TASK OBJECTIVE
The material below holds pictures, which are to be left out; copy exactly the lines from the one with "background: #15803d ->" through the one with "margin-left: none ->".

PROVIDED MATERIAL
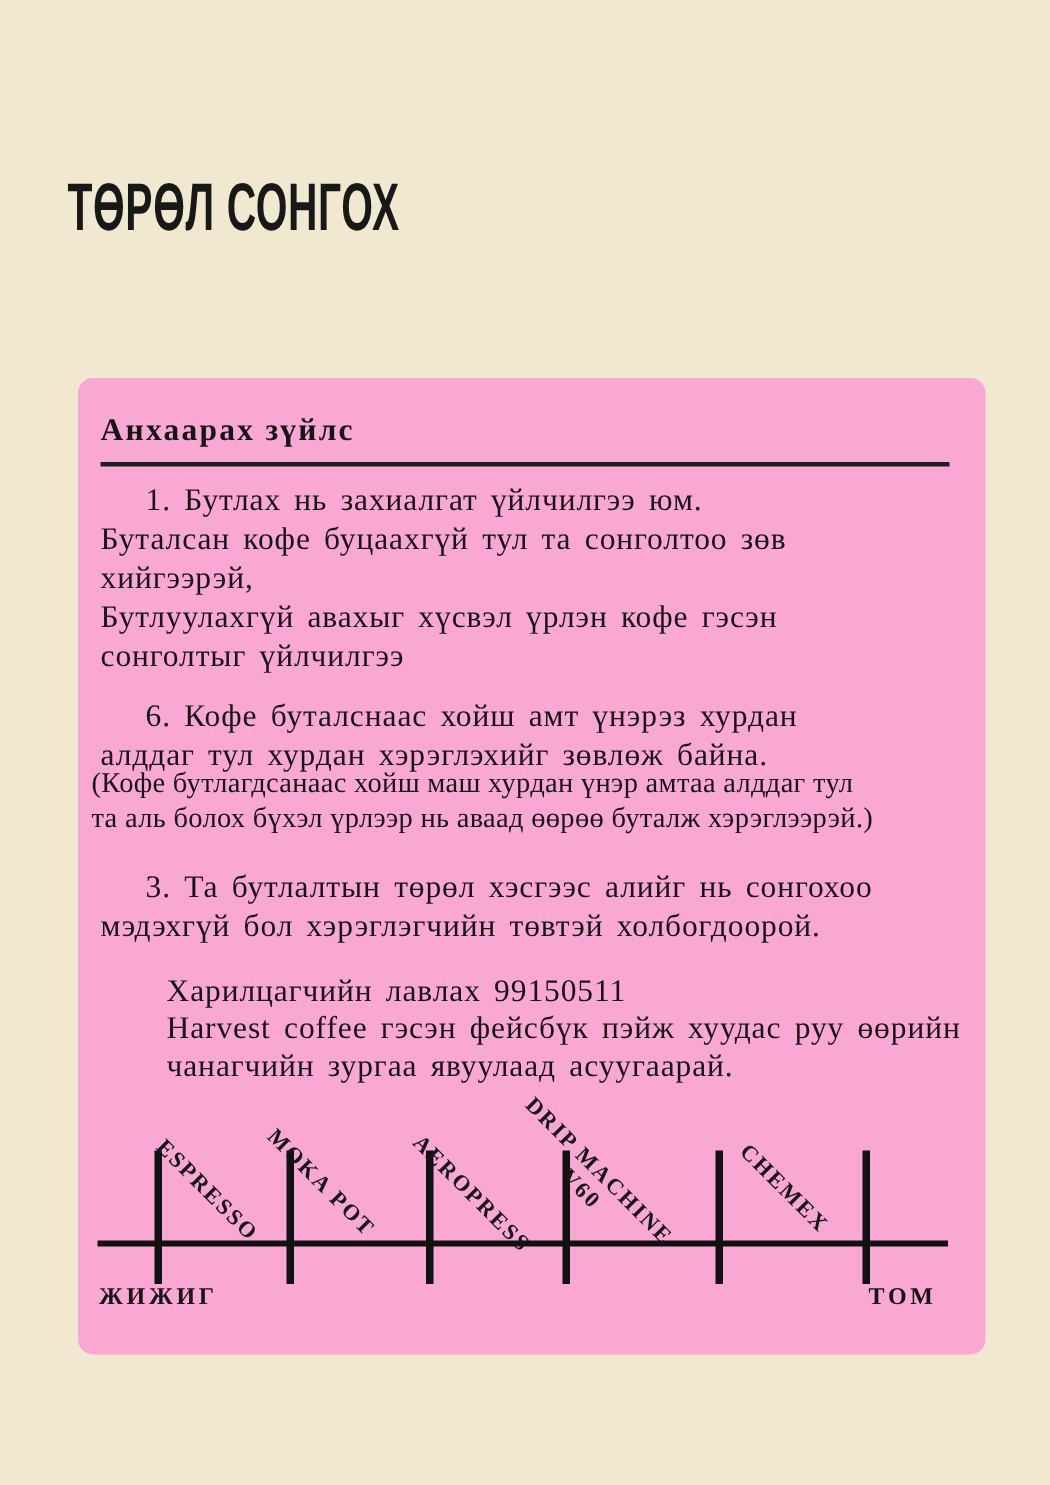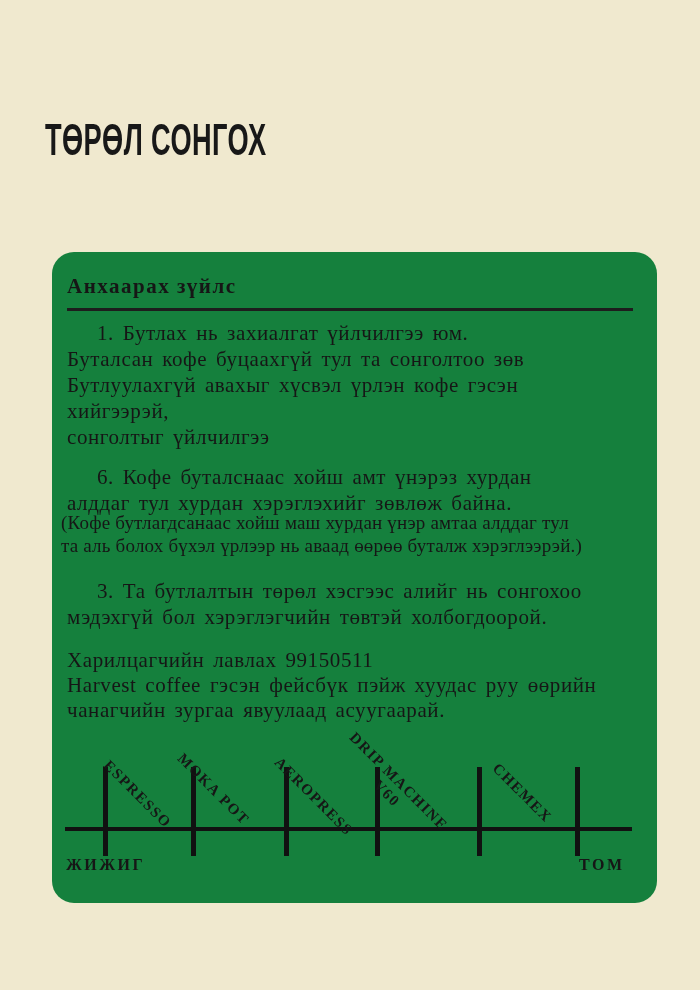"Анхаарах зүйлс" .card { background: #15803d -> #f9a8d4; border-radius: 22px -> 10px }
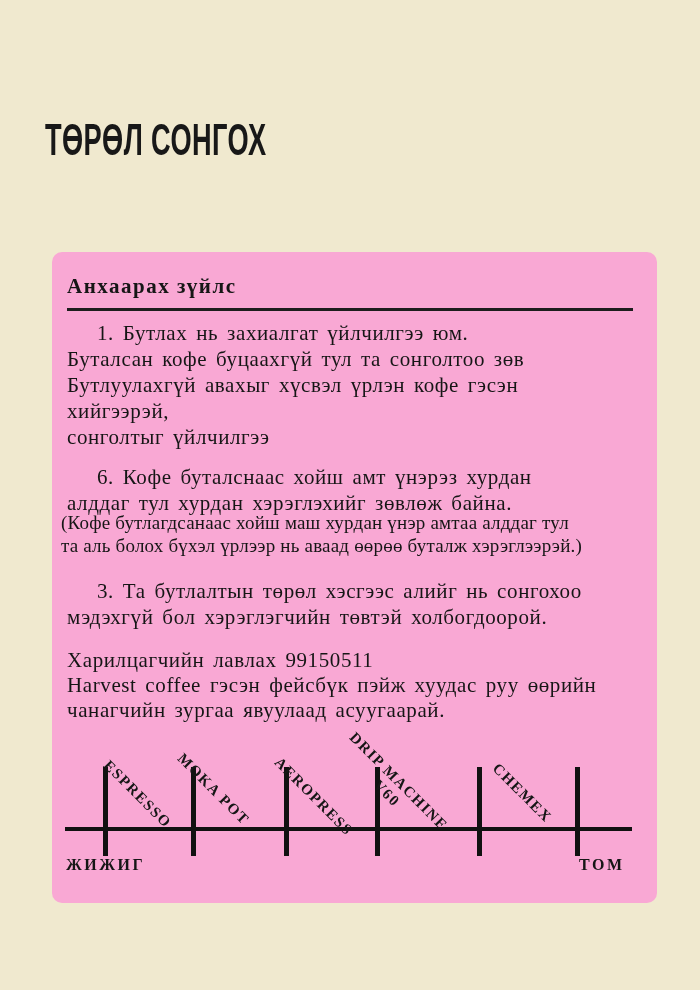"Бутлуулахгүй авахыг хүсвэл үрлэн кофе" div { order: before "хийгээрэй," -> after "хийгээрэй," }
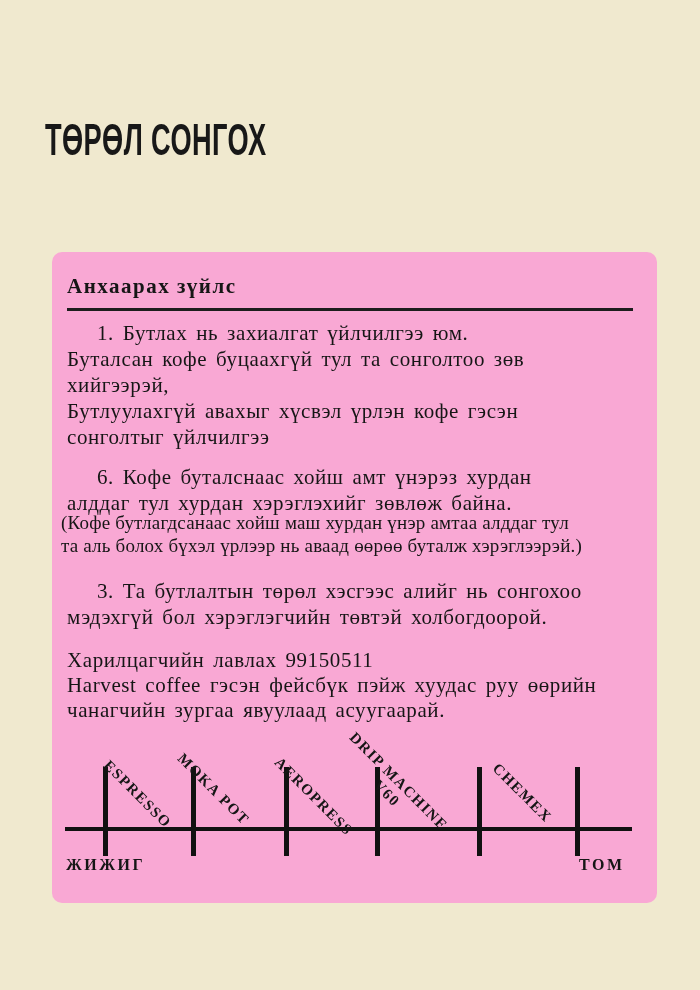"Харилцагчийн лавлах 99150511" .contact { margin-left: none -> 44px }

---

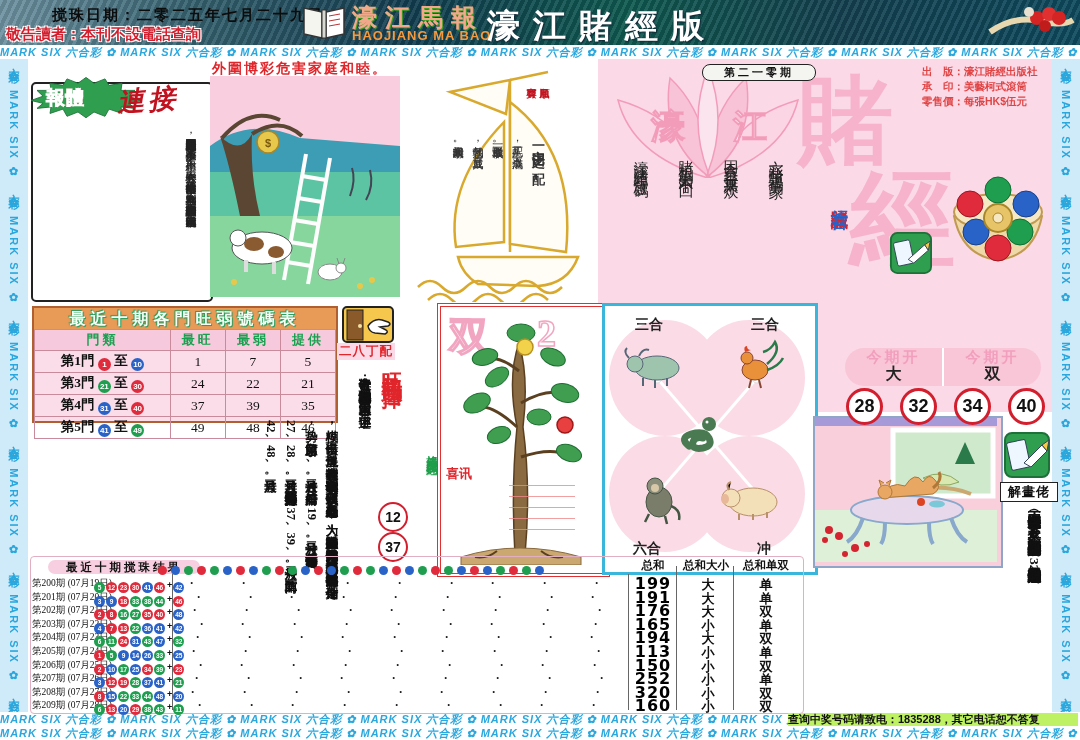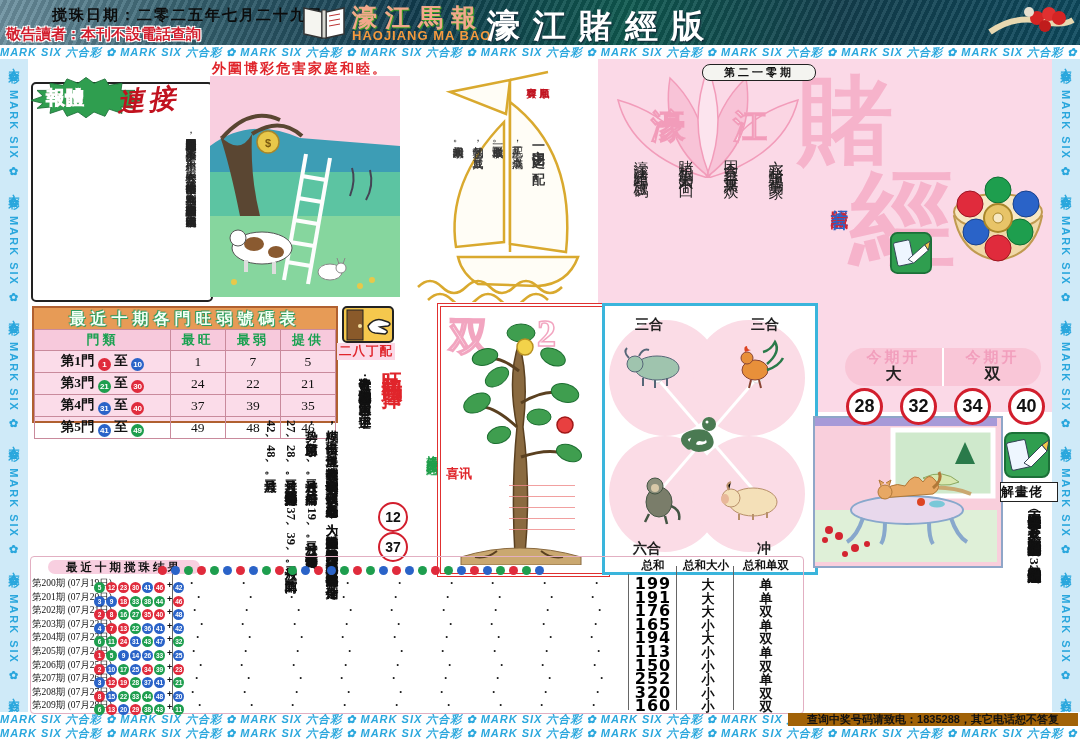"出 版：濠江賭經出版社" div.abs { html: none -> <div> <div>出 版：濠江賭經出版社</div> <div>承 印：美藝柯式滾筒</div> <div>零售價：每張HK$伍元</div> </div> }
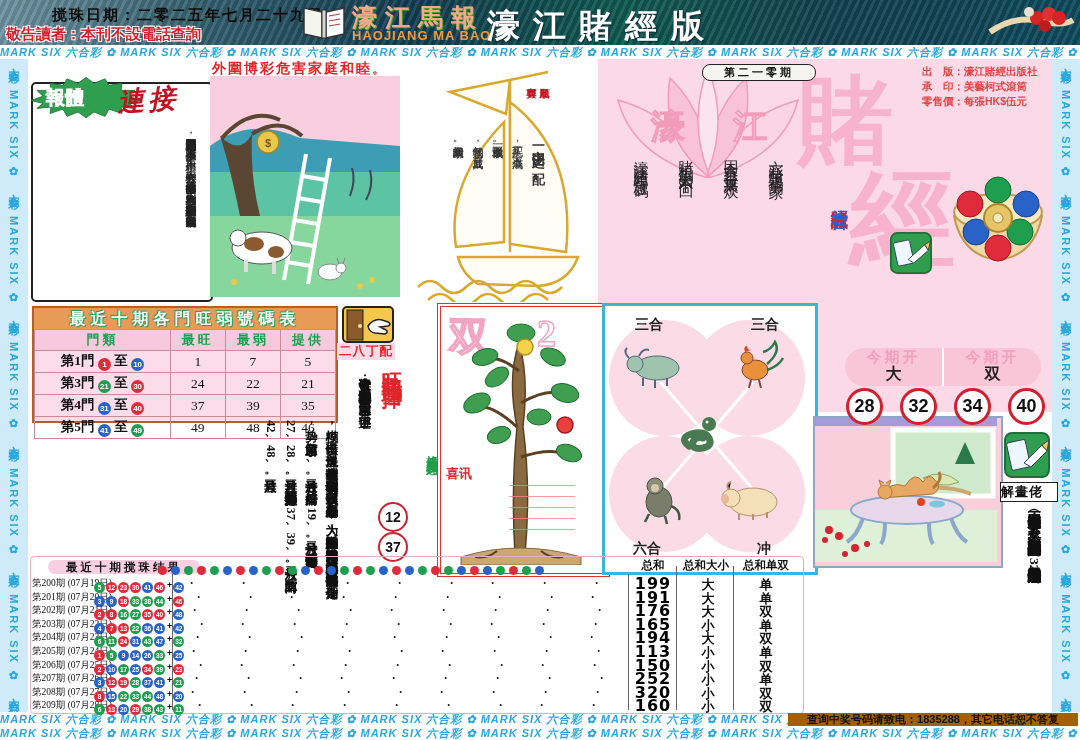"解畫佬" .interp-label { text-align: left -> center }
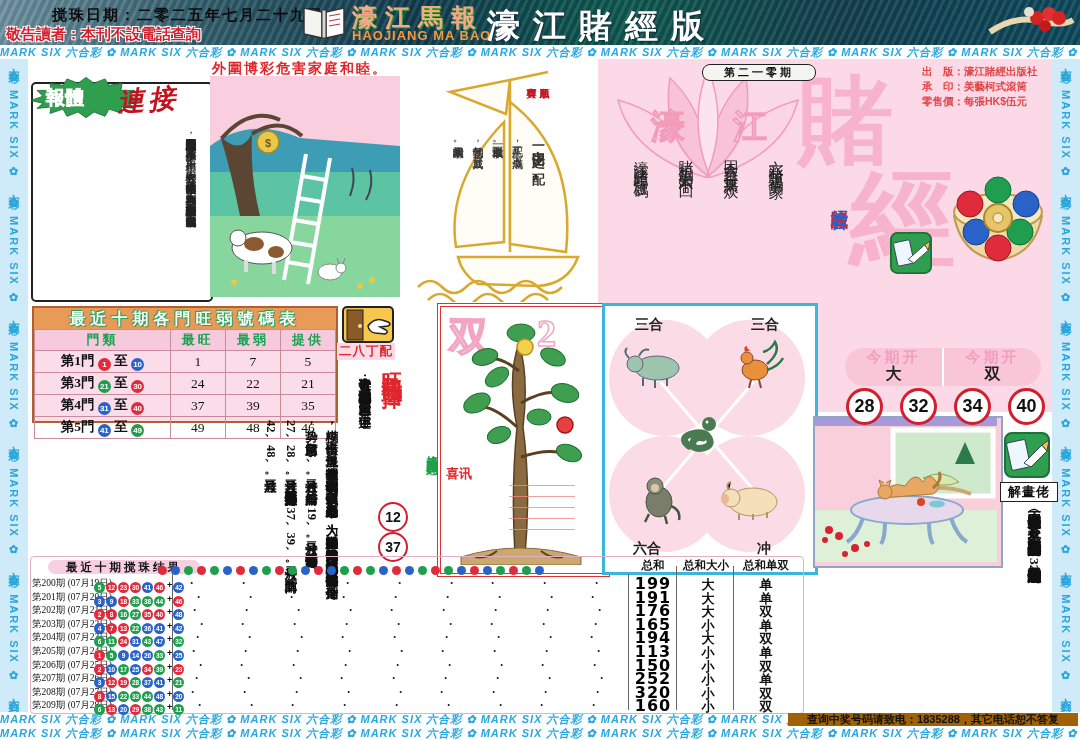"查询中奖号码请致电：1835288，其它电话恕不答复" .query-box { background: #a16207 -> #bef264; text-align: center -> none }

REPLY
"Анхаарах зүйлс" .card { background: #15803d -> #f9a8d4; border-radius: 22px -> 10px }
"Бутлуулахгүй авахыг хүсвэл үрлэн кофе" div { order: before "хийгээрэй," -> after "хийгээрэй," }
"Харилцагчийн лавлах 99150511" .contact { margin-left: none -> 44px }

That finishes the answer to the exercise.